> _YOUR TASK_
Print nothing except the lines of the listing below from the line with "subtotal: 10531.47 -> 10494.38" to the line with "total: 15980.87 -> 11615.12", each exactly as written, both ends included.
==== TASK INPUTS
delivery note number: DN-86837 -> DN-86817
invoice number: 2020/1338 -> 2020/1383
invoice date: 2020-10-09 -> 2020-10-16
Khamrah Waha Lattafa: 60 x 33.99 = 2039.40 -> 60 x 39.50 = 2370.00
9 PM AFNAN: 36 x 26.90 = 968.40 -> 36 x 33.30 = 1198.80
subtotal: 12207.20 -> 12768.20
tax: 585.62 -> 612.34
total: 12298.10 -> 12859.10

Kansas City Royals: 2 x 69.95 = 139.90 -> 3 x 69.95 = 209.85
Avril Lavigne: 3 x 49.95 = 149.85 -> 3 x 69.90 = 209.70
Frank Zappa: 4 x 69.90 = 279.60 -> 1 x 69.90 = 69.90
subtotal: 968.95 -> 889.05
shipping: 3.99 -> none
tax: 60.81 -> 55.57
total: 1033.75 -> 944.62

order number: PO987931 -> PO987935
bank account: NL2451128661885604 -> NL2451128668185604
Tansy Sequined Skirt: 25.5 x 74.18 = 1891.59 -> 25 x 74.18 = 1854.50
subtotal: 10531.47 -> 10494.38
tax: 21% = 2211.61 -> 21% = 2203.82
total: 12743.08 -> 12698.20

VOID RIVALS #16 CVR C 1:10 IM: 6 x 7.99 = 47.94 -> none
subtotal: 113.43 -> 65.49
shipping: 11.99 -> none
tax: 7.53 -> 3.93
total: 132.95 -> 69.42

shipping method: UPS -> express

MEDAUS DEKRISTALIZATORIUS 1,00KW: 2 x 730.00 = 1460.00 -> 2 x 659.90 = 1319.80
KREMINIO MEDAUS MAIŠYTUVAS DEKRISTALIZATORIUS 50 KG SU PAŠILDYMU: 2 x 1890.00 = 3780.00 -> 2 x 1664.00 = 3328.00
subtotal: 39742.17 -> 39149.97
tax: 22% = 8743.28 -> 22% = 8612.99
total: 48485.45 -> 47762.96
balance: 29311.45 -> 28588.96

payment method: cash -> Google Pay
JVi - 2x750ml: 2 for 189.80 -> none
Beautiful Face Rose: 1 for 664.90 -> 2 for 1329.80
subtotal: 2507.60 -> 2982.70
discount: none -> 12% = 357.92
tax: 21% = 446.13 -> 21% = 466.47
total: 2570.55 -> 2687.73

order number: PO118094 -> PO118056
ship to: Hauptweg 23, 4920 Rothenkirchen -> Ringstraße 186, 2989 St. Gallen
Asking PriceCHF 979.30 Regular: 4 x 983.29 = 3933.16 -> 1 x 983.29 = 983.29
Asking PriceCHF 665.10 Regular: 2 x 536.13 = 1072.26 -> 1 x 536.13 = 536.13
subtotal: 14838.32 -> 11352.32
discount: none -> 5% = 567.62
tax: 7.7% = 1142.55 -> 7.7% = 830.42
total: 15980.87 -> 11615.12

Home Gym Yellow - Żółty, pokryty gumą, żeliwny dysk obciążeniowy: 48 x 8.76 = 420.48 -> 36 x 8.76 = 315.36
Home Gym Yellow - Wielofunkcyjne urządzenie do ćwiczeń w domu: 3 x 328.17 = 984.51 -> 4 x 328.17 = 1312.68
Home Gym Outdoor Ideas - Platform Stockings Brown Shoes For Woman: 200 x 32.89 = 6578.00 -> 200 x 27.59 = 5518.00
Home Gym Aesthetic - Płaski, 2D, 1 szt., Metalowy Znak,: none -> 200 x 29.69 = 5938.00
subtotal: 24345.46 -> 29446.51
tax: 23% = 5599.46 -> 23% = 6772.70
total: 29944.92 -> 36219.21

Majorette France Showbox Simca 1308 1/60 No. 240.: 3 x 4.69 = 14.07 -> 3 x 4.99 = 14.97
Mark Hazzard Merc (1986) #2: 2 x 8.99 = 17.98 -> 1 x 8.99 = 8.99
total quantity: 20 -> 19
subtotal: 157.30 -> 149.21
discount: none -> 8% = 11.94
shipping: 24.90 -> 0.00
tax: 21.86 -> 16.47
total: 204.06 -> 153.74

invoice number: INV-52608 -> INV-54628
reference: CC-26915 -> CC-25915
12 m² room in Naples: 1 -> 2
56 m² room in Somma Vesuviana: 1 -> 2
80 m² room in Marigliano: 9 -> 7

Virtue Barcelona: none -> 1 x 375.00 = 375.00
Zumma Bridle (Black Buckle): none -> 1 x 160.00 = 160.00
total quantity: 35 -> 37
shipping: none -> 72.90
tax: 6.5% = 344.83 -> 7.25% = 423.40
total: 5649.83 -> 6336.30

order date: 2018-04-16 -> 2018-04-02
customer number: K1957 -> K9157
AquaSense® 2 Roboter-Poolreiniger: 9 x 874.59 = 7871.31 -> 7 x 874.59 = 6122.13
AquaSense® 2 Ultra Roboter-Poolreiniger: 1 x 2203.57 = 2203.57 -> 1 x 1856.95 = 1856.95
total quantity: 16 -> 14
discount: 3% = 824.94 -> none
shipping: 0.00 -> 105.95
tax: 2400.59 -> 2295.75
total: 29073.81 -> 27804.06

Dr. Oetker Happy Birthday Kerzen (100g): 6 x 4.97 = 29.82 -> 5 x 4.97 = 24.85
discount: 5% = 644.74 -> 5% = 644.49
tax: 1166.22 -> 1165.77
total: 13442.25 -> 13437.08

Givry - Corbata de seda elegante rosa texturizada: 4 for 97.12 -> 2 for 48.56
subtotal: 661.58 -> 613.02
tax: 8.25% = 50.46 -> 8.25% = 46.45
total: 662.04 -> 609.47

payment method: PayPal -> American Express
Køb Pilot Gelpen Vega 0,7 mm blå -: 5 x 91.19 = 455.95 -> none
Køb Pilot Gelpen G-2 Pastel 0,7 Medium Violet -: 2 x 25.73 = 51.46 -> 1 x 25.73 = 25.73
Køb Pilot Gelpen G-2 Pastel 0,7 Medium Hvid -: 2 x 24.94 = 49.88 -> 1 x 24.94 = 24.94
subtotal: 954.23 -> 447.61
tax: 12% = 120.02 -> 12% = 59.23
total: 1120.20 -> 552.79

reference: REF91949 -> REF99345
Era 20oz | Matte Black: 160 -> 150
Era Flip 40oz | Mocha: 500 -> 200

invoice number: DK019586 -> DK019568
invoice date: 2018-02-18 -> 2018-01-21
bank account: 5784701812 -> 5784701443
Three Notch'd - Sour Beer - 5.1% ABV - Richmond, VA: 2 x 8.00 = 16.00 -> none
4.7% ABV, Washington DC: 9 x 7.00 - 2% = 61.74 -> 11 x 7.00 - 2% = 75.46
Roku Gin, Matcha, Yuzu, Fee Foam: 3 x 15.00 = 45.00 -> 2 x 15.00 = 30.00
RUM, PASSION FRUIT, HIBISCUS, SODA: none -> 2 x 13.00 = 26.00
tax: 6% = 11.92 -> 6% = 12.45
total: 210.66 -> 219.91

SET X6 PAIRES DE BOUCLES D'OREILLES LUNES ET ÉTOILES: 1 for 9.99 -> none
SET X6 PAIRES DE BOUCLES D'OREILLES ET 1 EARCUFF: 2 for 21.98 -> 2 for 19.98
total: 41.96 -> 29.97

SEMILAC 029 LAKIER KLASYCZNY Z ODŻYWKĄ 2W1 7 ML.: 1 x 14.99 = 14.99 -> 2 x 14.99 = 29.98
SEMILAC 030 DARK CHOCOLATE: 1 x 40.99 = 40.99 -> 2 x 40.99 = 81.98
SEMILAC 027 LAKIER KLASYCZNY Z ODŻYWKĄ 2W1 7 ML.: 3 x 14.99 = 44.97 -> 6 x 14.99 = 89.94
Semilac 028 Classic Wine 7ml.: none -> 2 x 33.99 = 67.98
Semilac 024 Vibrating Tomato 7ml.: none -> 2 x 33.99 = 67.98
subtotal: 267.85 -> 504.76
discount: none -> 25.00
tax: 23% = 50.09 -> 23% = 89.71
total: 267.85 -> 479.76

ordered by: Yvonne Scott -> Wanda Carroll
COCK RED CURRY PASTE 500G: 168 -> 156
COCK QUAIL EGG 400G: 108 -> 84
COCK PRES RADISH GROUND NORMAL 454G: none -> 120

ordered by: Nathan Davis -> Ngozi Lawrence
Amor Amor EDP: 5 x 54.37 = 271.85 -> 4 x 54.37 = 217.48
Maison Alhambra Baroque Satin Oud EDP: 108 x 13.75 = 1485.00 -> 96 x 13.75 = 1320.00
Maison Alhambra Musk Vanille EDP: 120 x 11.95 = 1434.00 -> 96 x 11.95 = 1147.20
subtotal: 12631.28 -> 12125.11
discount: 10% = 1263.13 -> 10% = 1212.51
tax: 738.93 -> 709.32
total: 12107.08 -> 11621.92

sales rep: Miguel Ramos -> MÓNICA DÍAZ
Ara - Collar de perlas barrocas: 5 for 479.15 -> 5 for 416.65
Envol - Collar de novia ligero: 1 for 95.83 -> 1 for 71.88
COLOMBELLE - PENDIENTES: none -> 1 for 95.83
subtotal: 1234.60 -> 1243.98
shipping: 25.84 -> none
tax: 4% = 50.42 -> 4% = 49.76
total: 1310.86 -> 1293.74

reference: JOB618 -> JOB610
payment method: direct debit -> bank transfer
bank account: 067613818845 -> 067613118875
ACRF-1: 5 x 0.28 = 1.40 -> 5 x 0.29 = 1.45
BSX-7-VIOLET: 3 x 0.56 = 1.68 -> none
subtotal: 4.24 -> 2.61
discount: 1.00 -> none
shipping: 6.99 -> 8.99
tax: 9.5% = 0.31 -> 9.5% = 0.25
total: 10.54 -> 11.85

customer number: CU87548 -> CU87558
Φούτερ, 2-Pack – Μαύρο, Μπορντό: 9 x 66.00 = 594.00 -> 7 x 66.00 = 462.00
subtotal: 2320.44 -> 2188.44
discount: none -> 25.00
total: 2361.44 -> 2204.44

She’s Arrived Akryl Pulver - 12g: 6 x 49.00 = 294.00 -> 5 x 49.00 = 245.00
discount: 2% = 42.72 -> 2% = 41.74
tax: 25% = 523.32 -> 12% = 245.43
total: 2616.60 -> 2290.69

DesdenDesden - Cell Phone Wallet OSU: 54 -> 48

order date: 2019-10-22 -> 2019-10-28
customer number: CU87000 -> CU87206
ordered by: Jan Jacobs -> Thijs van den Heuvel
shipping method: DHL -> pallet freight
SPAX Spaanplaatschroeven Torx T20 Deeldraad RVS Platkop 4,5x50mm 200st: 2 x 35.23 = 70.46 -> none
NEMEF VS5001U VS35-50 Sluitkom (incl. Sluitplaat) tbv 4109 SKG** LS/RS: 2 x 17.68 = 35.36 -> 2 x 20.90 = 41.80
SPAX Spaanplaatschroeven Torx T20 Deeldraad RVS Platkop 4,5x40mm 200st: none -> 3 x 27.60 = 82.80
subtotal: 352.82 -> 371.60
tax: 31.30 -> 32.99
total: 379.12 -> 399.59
========
> _FINISHED EXERCISE_
subtotal: 10531.47 -> 10494.38
tax: 21% = 2211.61 -> 21% = 2203.82
total: 12743.08 -> 12698.20

VOID RIVALS #16 CVR C 1:10 IM: 6 x 7.99 = 47.94 -> none
subtotal: 113.43 -> 65.49
shipping: 11.99 -> none
tax: 7.53 -> 3.93
total: 132.95 -> 69.42

shipping method: UPS -> express

MEDAUS DEKRISTALIZATORIUS 1,00KW: 2 x 730.00 = 1460.00 -> 2 x 659.90 = 1319.80
KREMINIO MEDAUS MAIŠYTUVAS DEKRISTALIZATORIUS 50 KG SU PAŠILDYMU: 2 x 1890.00 = 3780.00 -> 2 x 1664.00 = 3328.00
subtotal: 39742.17 -> 39149.97
tax: 22% = 8743.28 -> 22% = 8612.99
total: 48485.45 -> 47762.96
balance: 29311.45 -> 28588.96

payment method: cash -> Google Pay
JVi - 2x750ml: 2 for 189.80 -> none
Beautiful Face Rose: 1 for 664.90 -> 2 for 1329.80
subtotal: 2507.60 -> 2982.70
discount: none -> 12% = 357.92
tax: 21% = 446.13 -> 21% = 466.47
total: 2570.55 -> 2687.73

order number: PO118094 -> PO118056
ship to: Hauptweg 23, 4920 Rothenkirchen -> Ringstraße 186, 2989 St. Gallen
Asking PriceCHF 979.30 Regular: 4 x 983.29 = 3933.16 -> 1 x 983.29 = 983.29
Asking PriceCHF 665.10 Regular: 2 x 536.13 = 1072.26 -> 1 x 536.13 = 536.13
subtotal: 14838.32 -> 11352.32
discount: none -> 5% = 567.62
tax: 7.7% = 1142.55 -> 7.7% = 830.42
total: 15980.87 -> 11615.12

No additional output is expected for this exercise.